Extracted entries —
##############################

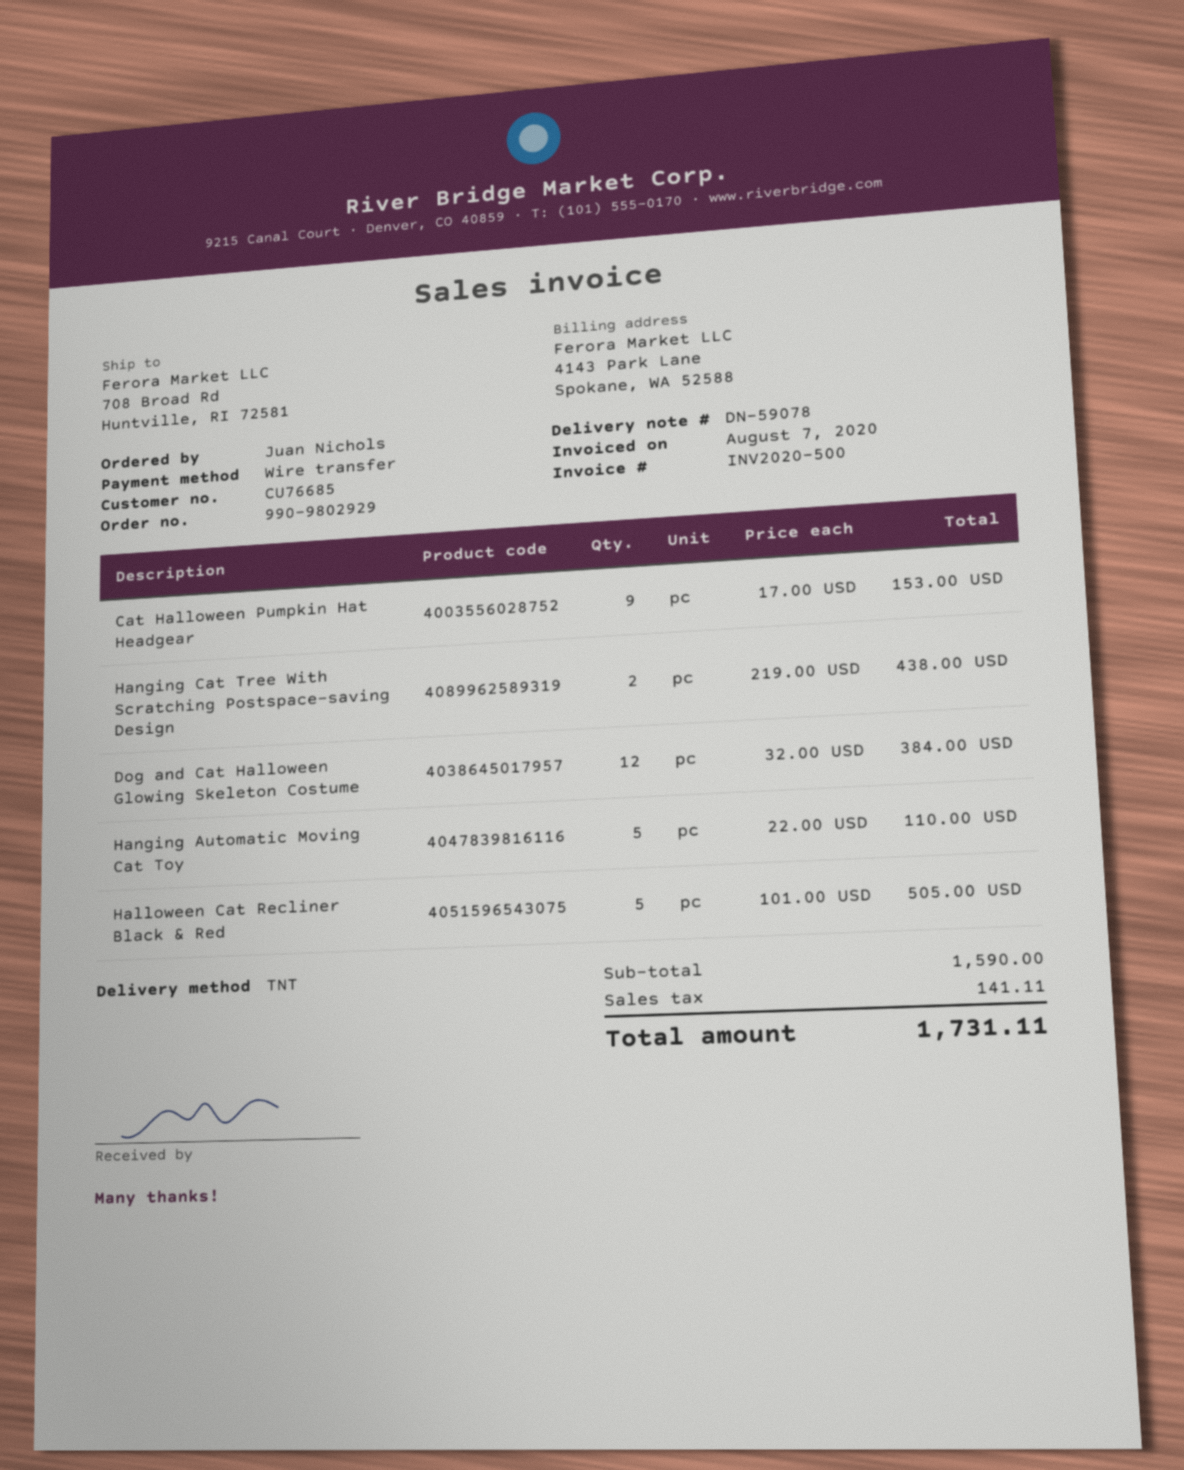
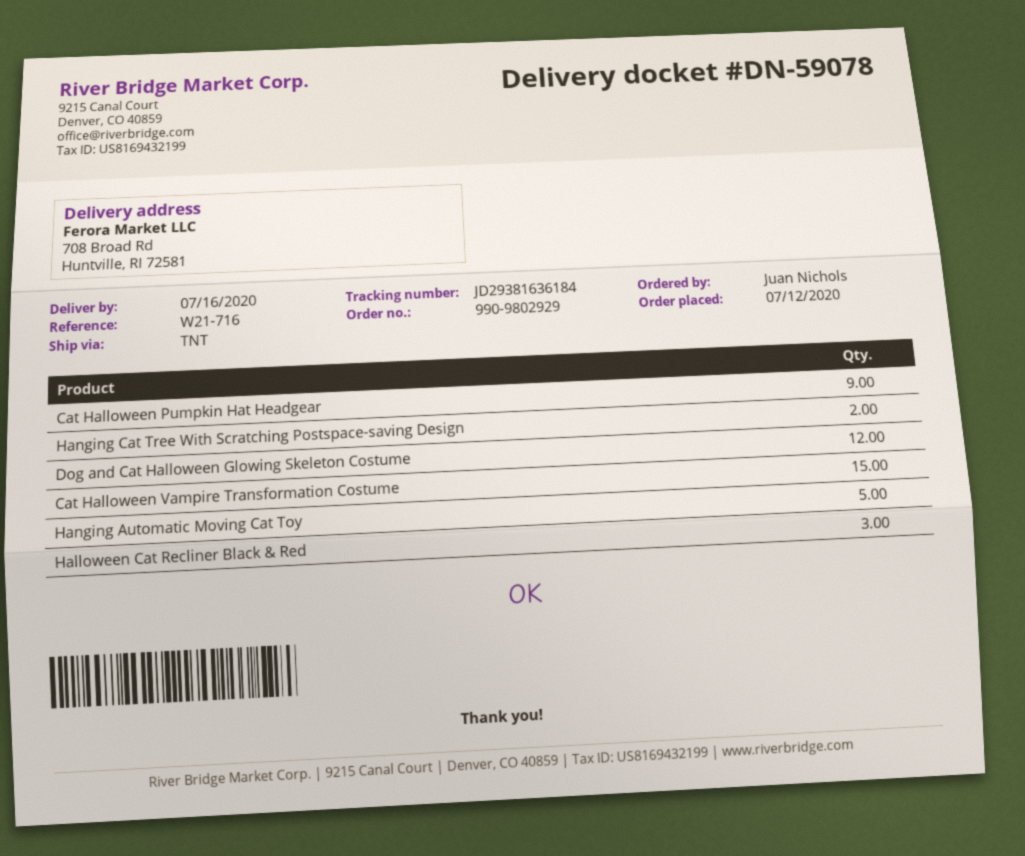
Halloween Cat Recliner Black & Red: 5 -> 3
Cat Halloween Vampire Transformation Costume: none -> 15

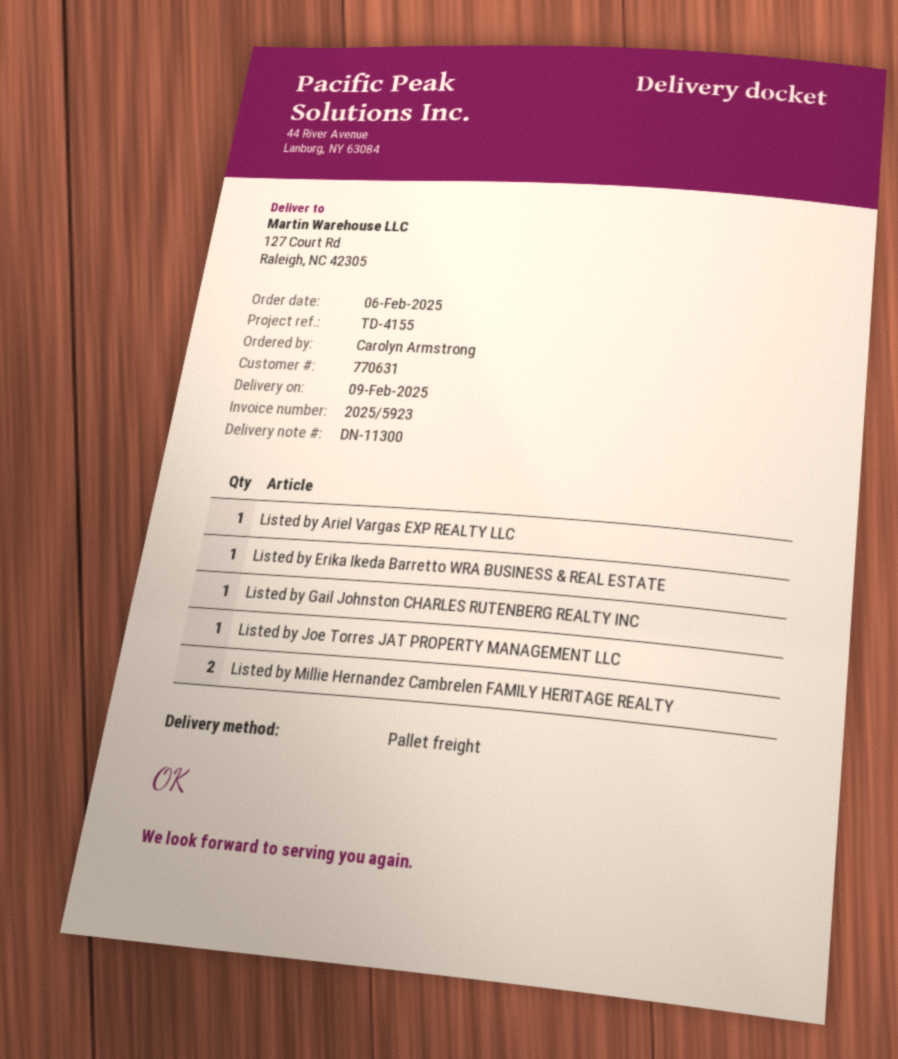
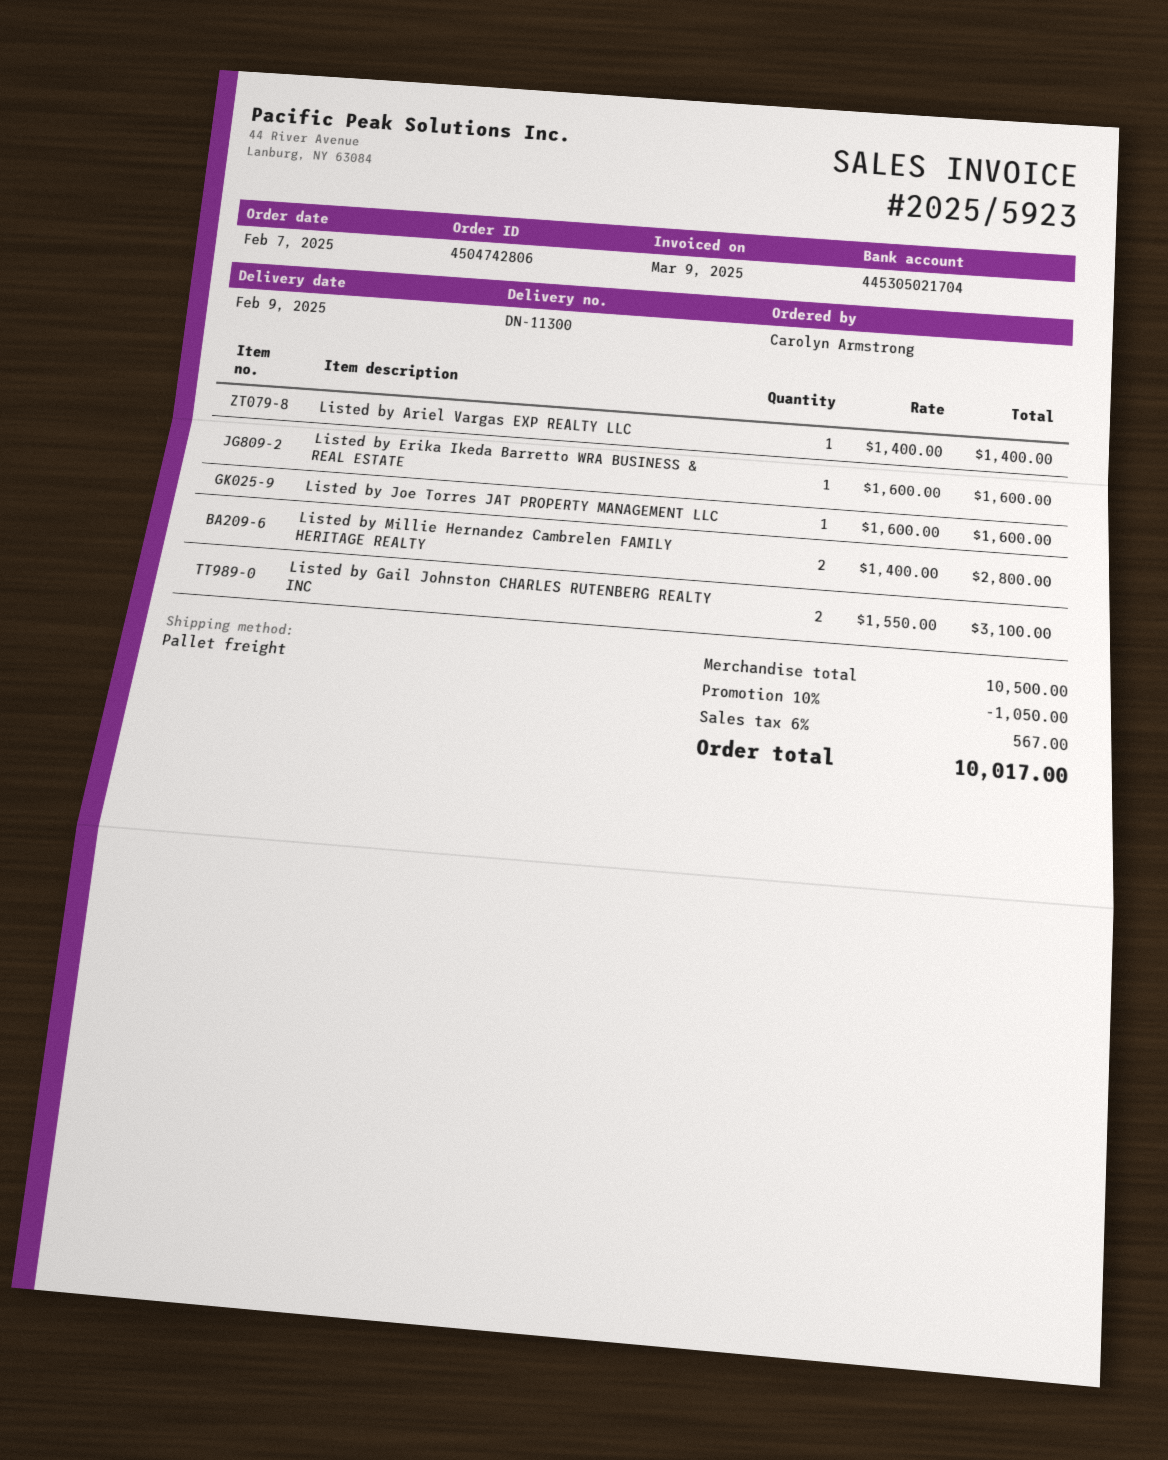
order date: 2025-02-06 -> 2025-02-07
Listed by Gail Johnston CHARLES RUTENBERG REALTY INC: 1 -> 2

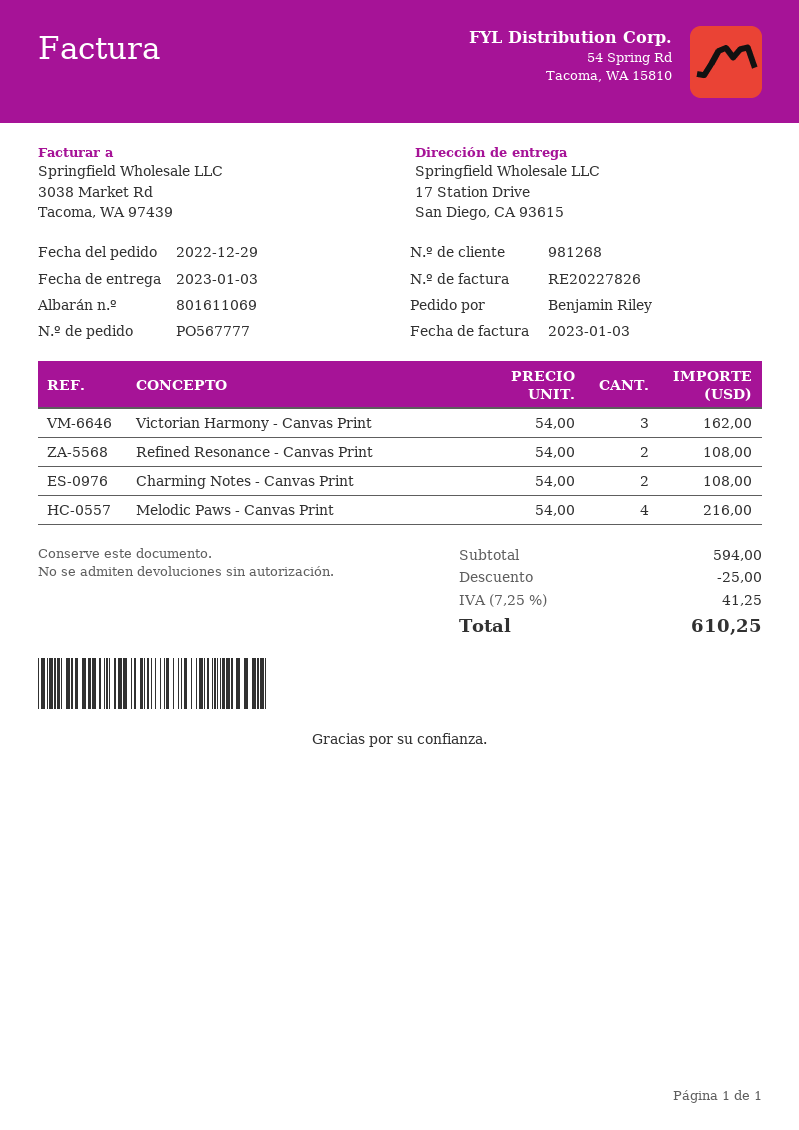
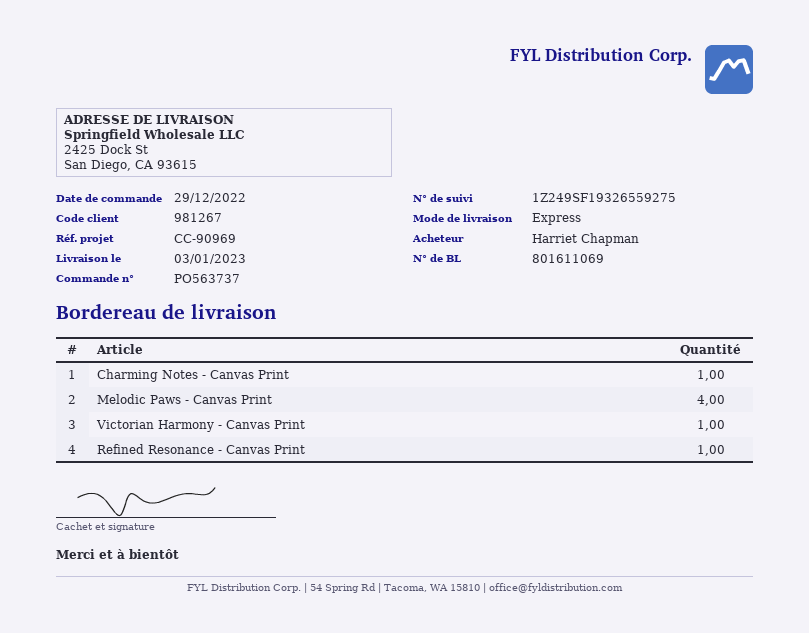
order number: PO567777 -> PO563737
customer number: 981268 -> 981267
ordered by: Benjamin Riley -> Harriet Chapman
ship to: 17 Station Drive, San Diego, CA 93615 -> 2425 Dock St, San Diego, CA 93615
Victorian Harmony - Canvas Print: 3 -> 1
Refined Resonance - Canvas Print: 2 -> 1
Charming Notes - Canvas Print: 2 -> 1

##############################

Prompt —
In your reply, every line of the material should appear exactly as written, and no picture should.

Solution —
Halloween Cat Recliner Black & Red: 5 -> 3
Cat Halloween Vampire Transformation Costume: none -> 15

order date: 2025-02-06 -> 2025-02-07
Listed by Gail Johnston CHARLES RUTENBERG REALTY INC: 1 -> 2

order number: PO567777 -> PO563737
customer number: 981268 -> 981267
ordered by: Benjamin Riley -> Harriet Chapman
ship to: 17 Station Drive, San Diego, CA 93615 -> 2425 Dock St, San Diego, CA 93615
Victorian Harmony - Canvas Print: 3 -> 1
Refined Resonance - Canvas Print: 2 -> 1
Charming Notes - Canvas Print: 2 -> 1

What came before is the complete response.